Omit the images and reproduce the rest of the entries exactly.

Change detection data
....

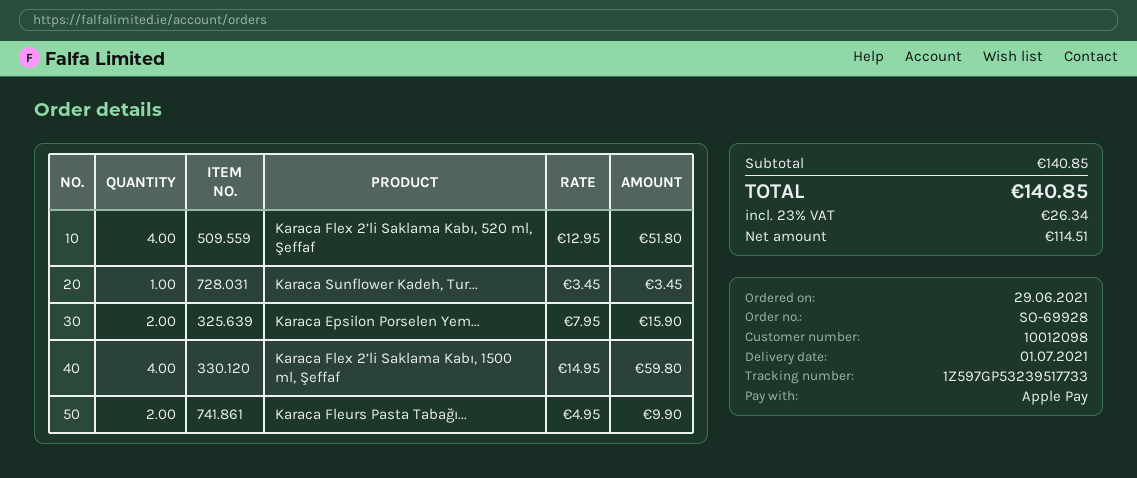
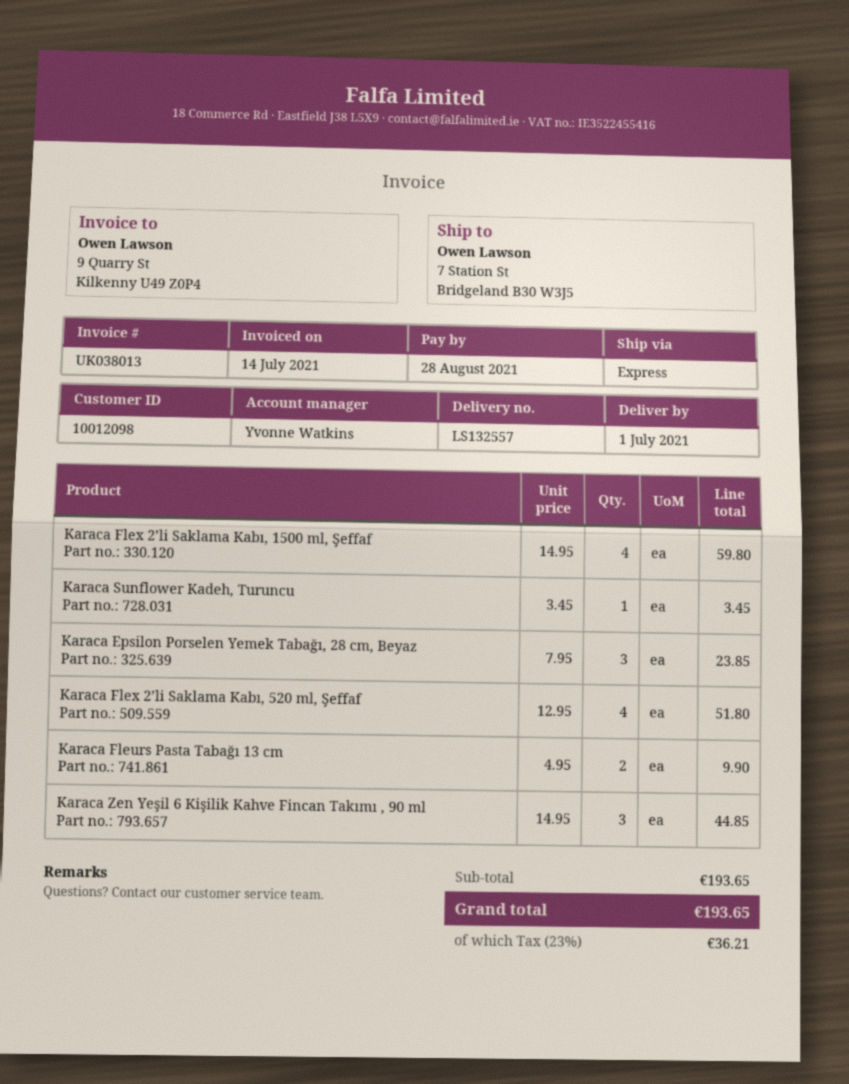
Karaca Epsilon Porselen Yem...: 2 x 7.95 = 15.90 -> 3 x 7.95 = 23.85
Karaca Zen Yeşil 6 Kişilik Kahve Fincan Takımı , 90 ml: none -> 3 x 14.95 = 44.85
subtotal: 140.85 -> 193.65
tax: 23% = 26.34 -> 23% = 36.21
total: 140.85 -> 193.65

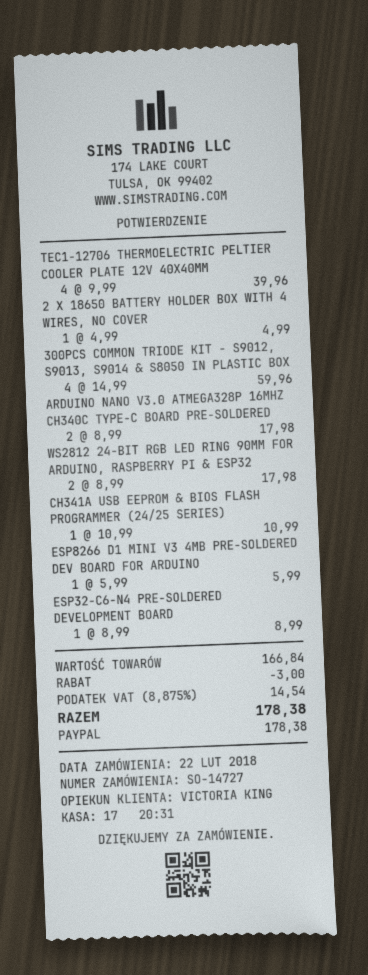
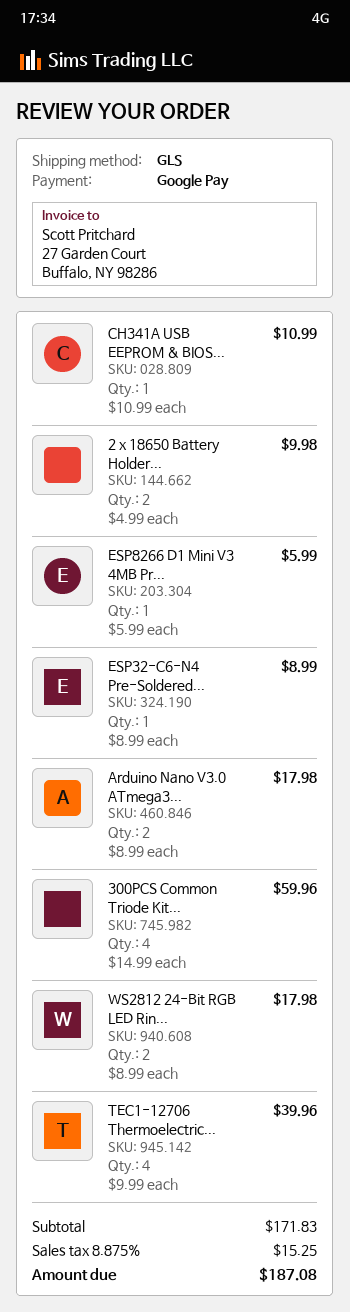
payment method: PayPal -> Google Pay
2 X 18650 BATTERY HOLDER BOX WITH 4 WIRES, NO COVER: 1 x 4.99 = 4.99 -> 2 x 4.99 = 9.98
subtotal: 166.84 -> 171.83
discount: 3.00 -> none
tax: 8.875% = 14.54 -> 8.875% = 15.25
total: 178.38 -> 187.08

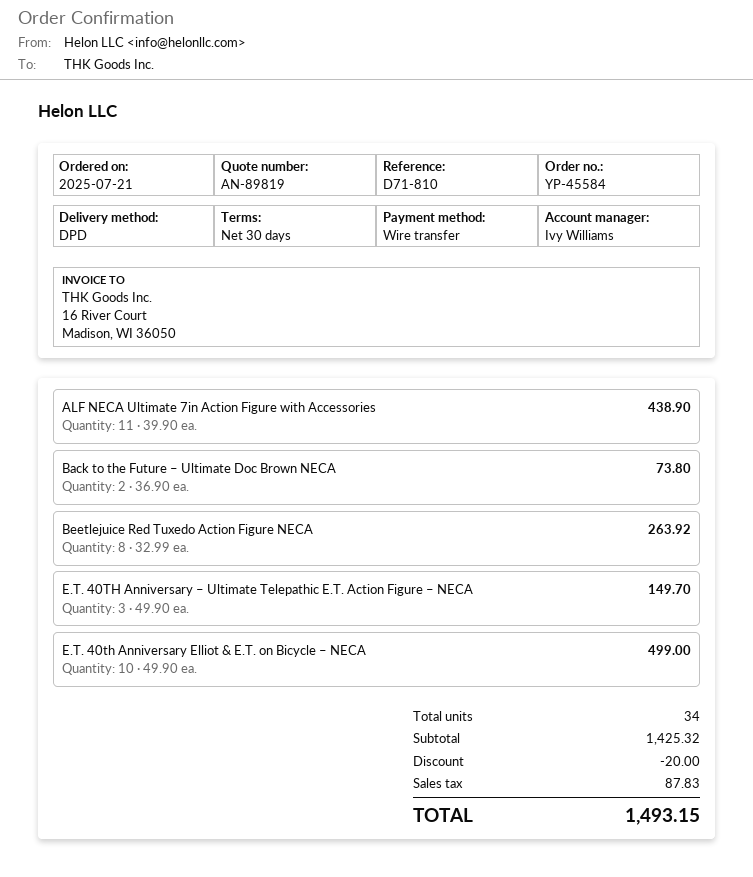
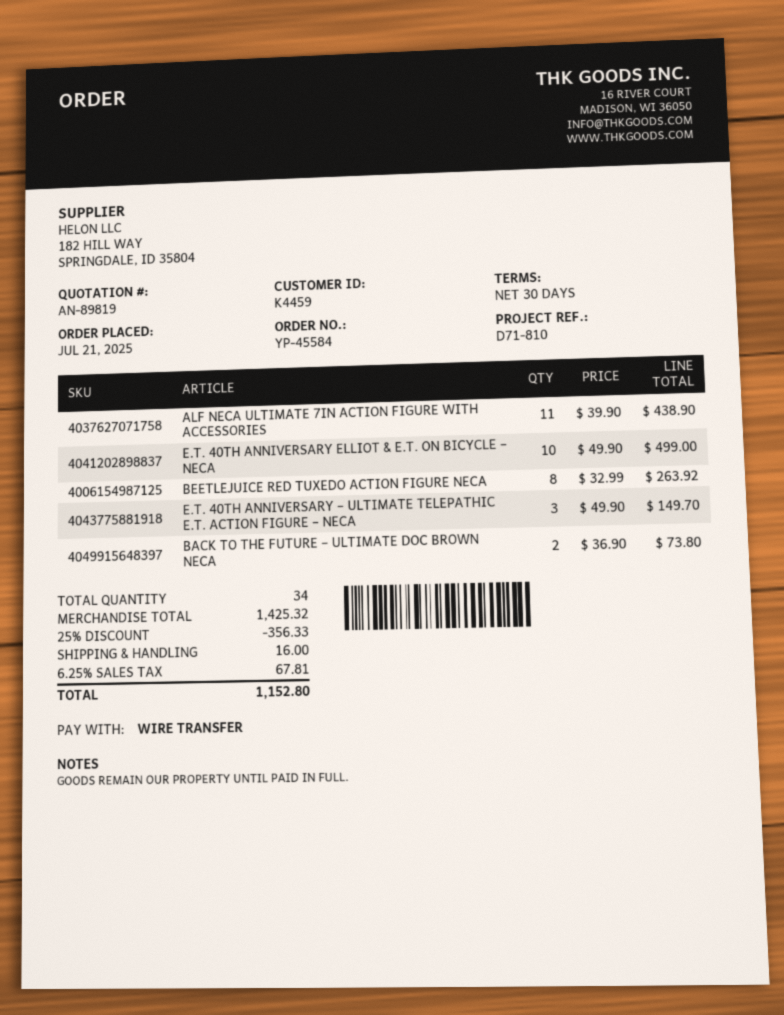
discount: 20.00 -> 356.33
shipping: none -> 16.00
tax: 87.83 -> 67.81
total: 1493.15 -> 1152.80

....

## Written response
Karaca Epsilon Porselen Yem...: 2 x 7.95 = 15.90 -> 3 x 7.95 = 23.85
Karaca Zen Yeşil 6 Kişilik Kahve Fincan Takımı , 90 ml: none -> 3 x 14.95 = 44.85
subtotal: 140.85 -> 193.65
tax: 23% = 26.34 -> 23% = 36.21
total: 140.85 -> 193.65

payment method: PayPal -> Google Pay
2 X 18650 BATTERY HOLDER BOX WITH 4 WIRES, NO COVER: 1 x 4.99 = 4.99 -> 2 x 4.99 = 9.98
subtotal: 166.84 -> 171.83
discount: 3.00 -> none
tax: 8.875% = 14.54 -> 8.875% = 15.25
total: 178.38 -> 187.08

discount: 20.00 -> 356.33
shipping: none -> 16.00
tax: 87.83 -> 67.81
total: 1493.15 -> 1152.80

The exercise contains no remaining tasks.